- **About this task**
Lines from the one with "subtotal: 2398.95 -> 2743.85" through the end of the listing below are to be retyped exactly.

- **Data for this task**
%%

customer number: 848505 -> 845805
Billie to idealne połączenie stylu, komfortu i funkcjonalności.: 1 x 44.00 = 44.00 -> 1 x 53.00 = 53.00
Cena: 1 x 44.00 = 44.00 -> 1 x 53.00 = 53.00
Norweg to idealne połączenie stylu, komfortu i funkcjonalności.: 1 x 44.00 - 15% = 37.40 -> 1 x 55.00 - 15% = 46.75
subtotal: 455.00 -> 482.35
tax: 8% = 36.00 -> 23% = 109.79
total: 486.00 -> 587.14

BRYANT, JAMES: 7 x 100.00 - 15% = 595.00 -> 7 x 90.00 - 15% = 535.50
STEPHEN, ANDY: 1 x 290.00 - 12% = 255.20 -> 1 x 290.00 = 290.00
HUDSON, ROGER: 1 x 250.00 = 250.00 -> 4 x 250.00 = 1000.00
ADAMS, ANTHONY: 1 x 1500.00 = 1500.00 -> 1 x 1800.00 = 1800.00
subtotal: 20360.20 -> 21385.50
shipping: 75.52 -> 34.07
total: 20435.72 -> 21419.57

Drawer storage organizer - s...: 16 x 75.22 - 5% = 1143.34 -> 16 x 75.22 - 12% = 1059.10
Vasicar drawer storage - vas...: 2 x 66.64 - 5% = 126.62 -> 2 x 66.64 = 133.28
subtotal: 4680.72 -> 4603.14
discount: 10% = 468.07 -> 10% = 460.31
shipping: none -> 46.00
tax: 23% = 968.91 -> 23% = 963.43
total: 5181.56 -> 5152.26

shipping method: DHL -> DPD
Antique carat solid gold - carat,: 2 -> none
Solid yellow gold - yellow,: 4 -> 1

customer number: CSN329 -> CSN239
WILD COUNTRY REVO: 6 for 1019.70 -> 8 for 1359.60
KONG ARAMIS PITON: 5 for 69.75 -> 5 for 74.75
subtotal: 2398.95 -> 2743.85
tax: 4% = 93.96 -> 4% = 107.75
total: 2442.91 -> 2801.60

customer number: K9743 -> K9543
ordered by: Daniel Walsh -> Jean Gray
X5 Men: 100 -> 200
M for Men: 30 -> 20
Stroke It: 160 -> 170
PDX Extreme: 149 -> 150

%%

- **Output for this exercise**
subtotal: 2398.95 -> 2743.85
tax: 4% = 93.96 -> 4% = 107.75
total: 2442.91 -> 2801.60

customer number: K9743 -> K9543
ordered by: Daniel Walsh -> Jean Gray
X5 Men: 100 -> 200
M for Men: 30 -> 20
Stroke It: 160 -> 170
PDX Extreme: 149 -> 150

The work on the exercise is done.